[Dataset records]
########################################

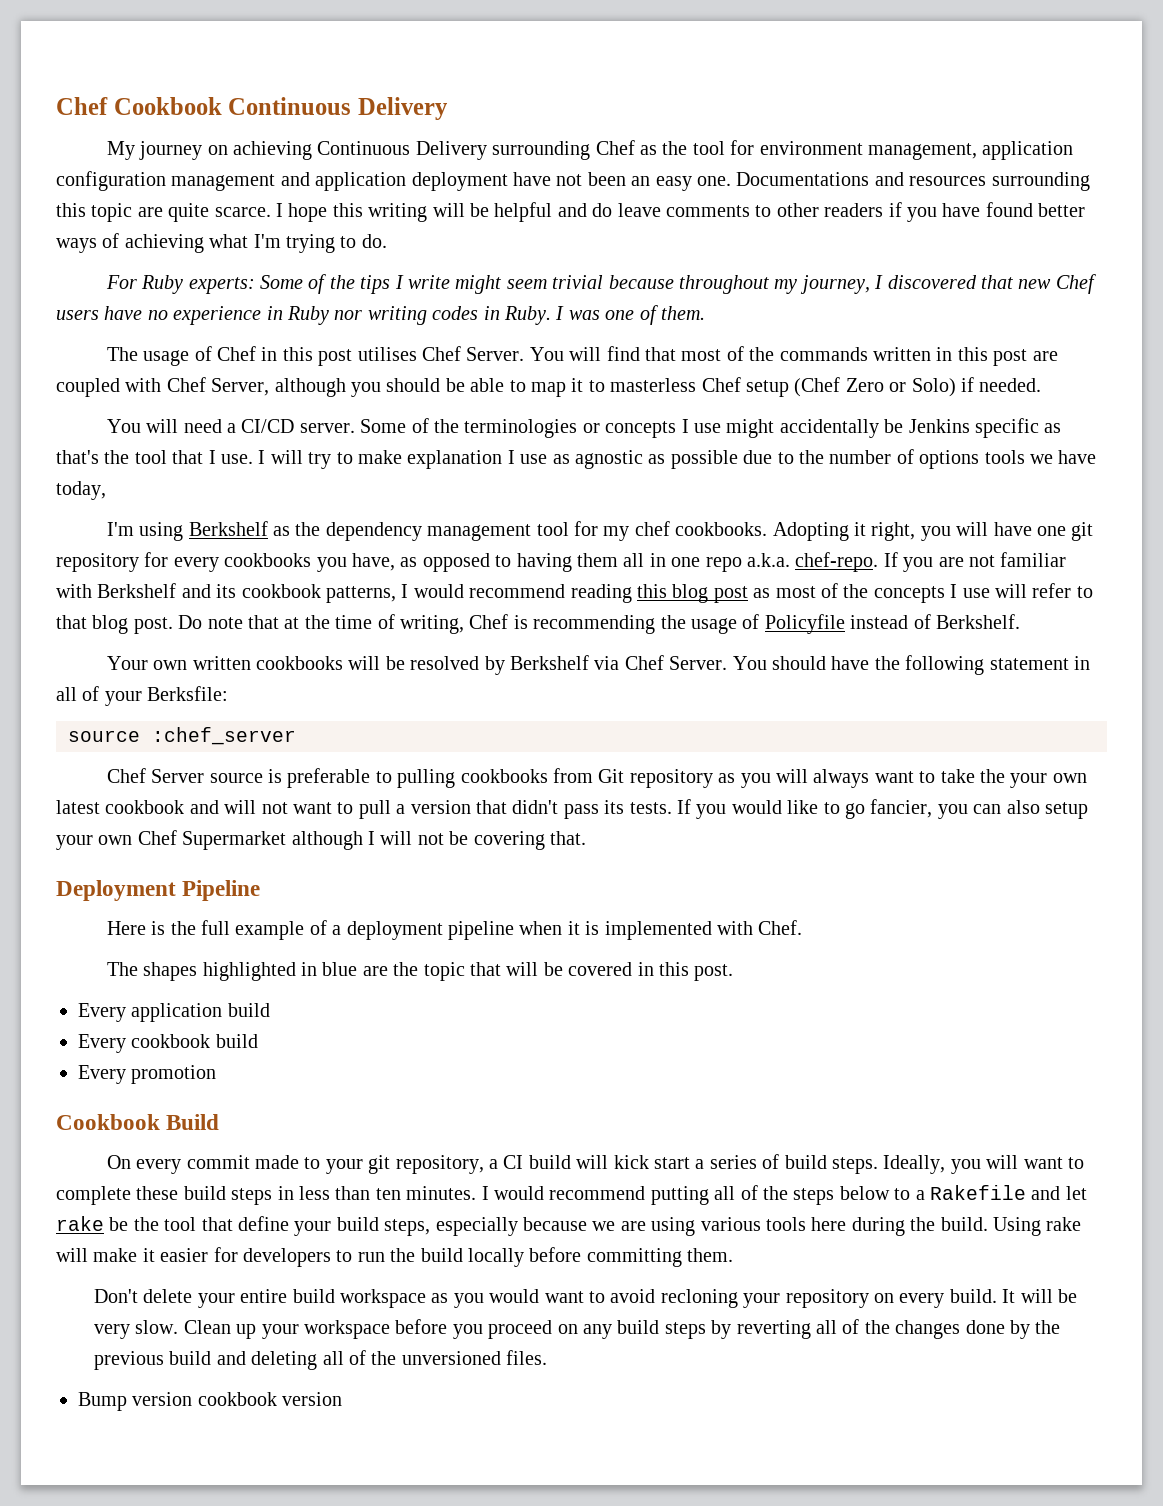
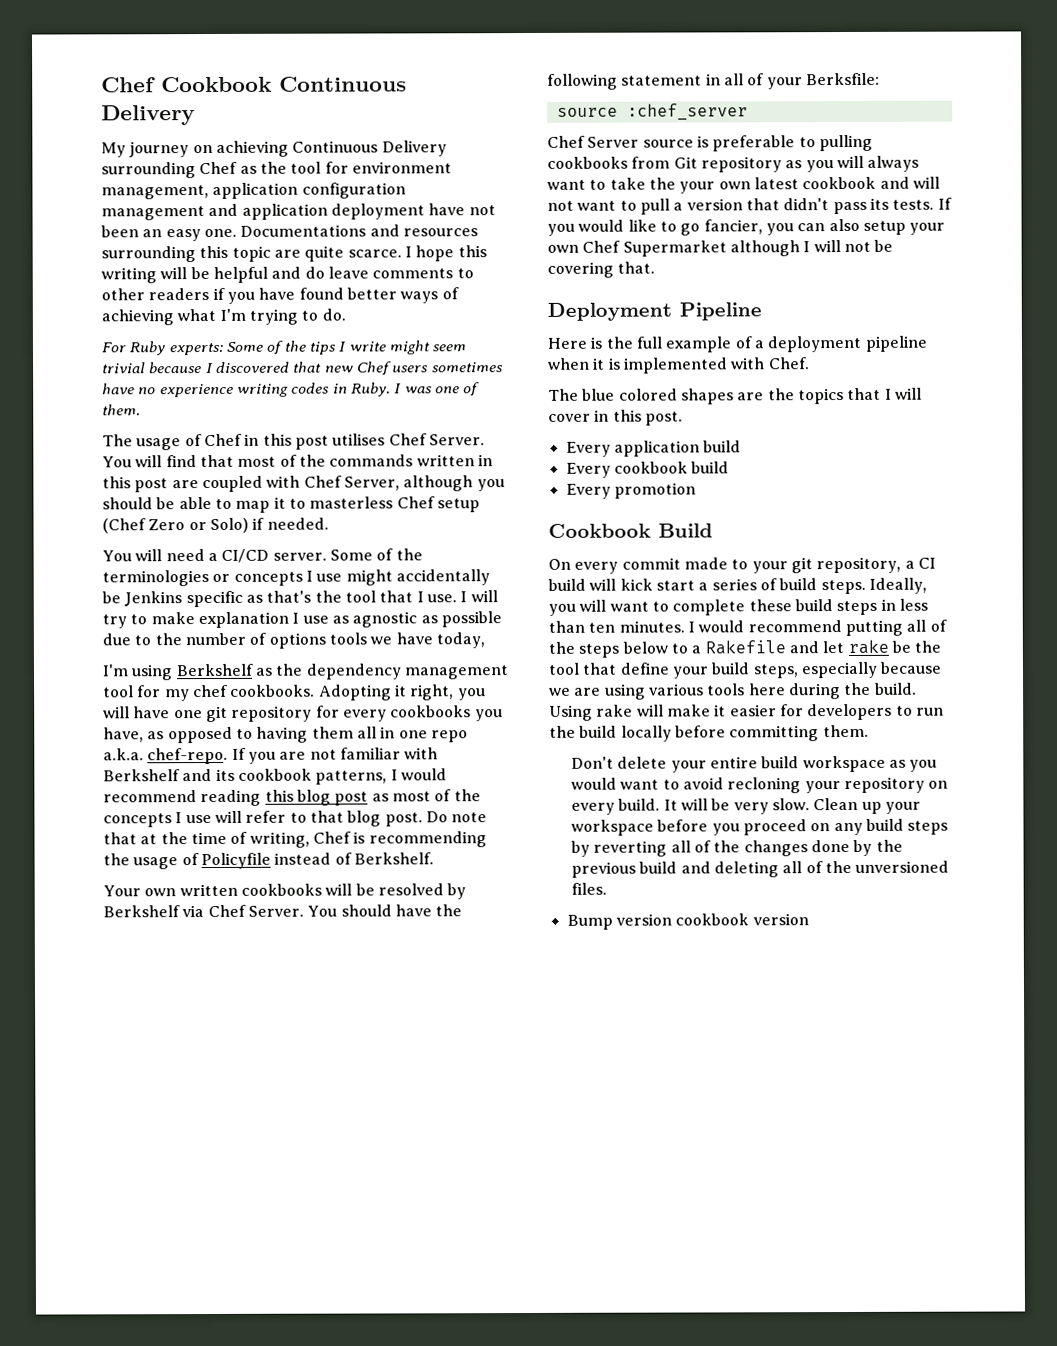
[678,275,870,294] throughout my journey, -> (203, 368) none
(99, 315) none -> [431,362,504,373] sometimes
[266,306,363,325] in Ruby nor -> (234, 390) none
[143,962,633,981] shapes highlighted in blue are the topic that will be covered -> [582,387,922,405] [548,413,591,422] blue colored shapes are the topics that I will cover

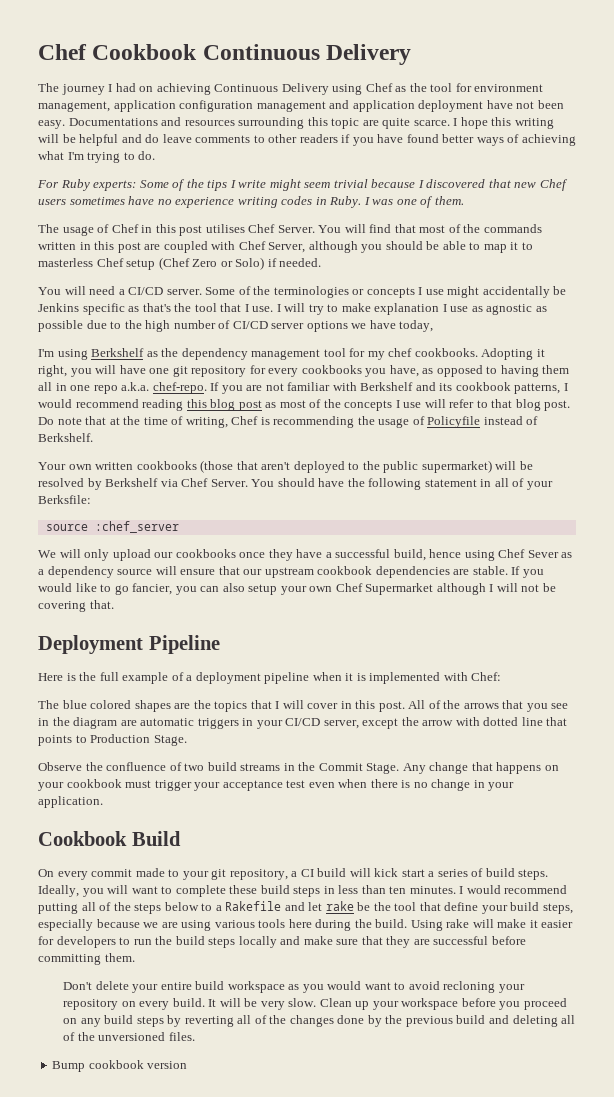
[101,141,190,158] My journey -> [38,83,136,95] The journey I had
[101,162,196,179] surrounding -> [332,84,363,95] using
[142,228,237,242] an easy one. -> [38,120,65,129] easy.
(182, 639) none -> [145,320,171,332] high
[268,632,367,649] options tools -> [232,321,348,332] CI/CD server options
(322, 889) none -> [200,460,492,473] (those that aren't deployed to the public supermarket)
[547,134,873,152] [547,155,920,173] [547,176,940,194] [547,197,935,215] Chef Server source is preferable to pulling cookbooks from Git repository as you will always want to take the your own latest cookbook and will not want to pull a version that didn't pass its tests. -> [38,549,573,561] [38,566,508,578] We will only upload our cookbooks once they have a successful build, hence using Chef Sever as a dependency source will ensure that our upstream cookbook dependencies are stable.
[768,357,810,370] Chef. -> [471,672,502,681] Chef:
[565,440,742,457] [565,461,730,478] [565,482,696,499] // Every application build // Every cookbook build // Every promotion -> [408,700,569,712] [38,717,568,729] [38,734,187,746] [38,762,559,774] [38,779,515,791] [38,796,103,808] All of the arrows that you see in the diagram are automatic triggers in your CI/CD server, except the arrow with dotted line that points to Production Stage. // Observe the confluence of two build streams in the Commit Stage. Any change that happens on your cookbook must trigger your acceptance test even when there is no change in your application.
[620,725,672,742] locally -> [208,936,489,948] steps locally and make sure that they are successful
[615,913,672,926] version -> (86, 1066) none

########################################

Apart from the pictures, write every entry out again exactly.

[678,275,870,294] throughout my journey, -> (203, 368) none
(99, 315) none -> [431,362,504,373] sometimes
[266,306,363,325] in Ruby nor -> (234, 390) none
[143,962,633,981] shapes highlighted in blue are the topic that will be covered -> [582,387,922,405] [548,413,591,422] blue colored shapes are the topics that I will cover

[101,141,190,158] My journey -> [38,83,136,95] The journey I had
[101,162,196,179] surrounding -> [332,84,363,95] using
[142,228,237,242] an easy one. -> [38,120,65,129] easy.
(182, 639) none -> [145,320,171,332] high
[268,632,367,649] options tools -> [232,321,348,332] CI/CD server options
(322, 889) none -> [200,460,492,473] (those that aren't deployed to the public supermarket)
[547,134,873,152] [547,155,920,173] [547,176,940,194] [547,197,935,215] Chef Server source is preferable to pulling cookbooks from Git repository as you will always want to take the your own latest cookbook and will not want to pull a version that didn't pass its tests. -> [38,549,573,561] [38,566,508,578] We will only upload our cookbooks once they have a successful build, hence using Chef Sever as a dependency source will ensure that our upstream cookbook dependencies are stable.
[768,357,810,370] Chef. -> [471,672,502,681] Chef:
[565,440,742,457] [565,461,730,478] [565,482,696,499] // Every application build // Every cookbook build // Every promotion -> [408,700,569,712] [38,717,568,729] [38,734,187,746] [38,762,559,774] [38,779,515,791] [38,796,103,808] All of the arrows that you see in the diagram are automatic triggers in your CI/CD server, except the arrow with dotted line that points to Production Stage. // Observe the confluence of two build streams in the Commit Stage. Any change that happens on your cookbook must trigger your acceptance test even when there is no change in your application.
[620,725,672,742] locally -> [208,936,489,948] steps locally and make sure that they are successful
[615,913,672,926] version -> (86, 1066) none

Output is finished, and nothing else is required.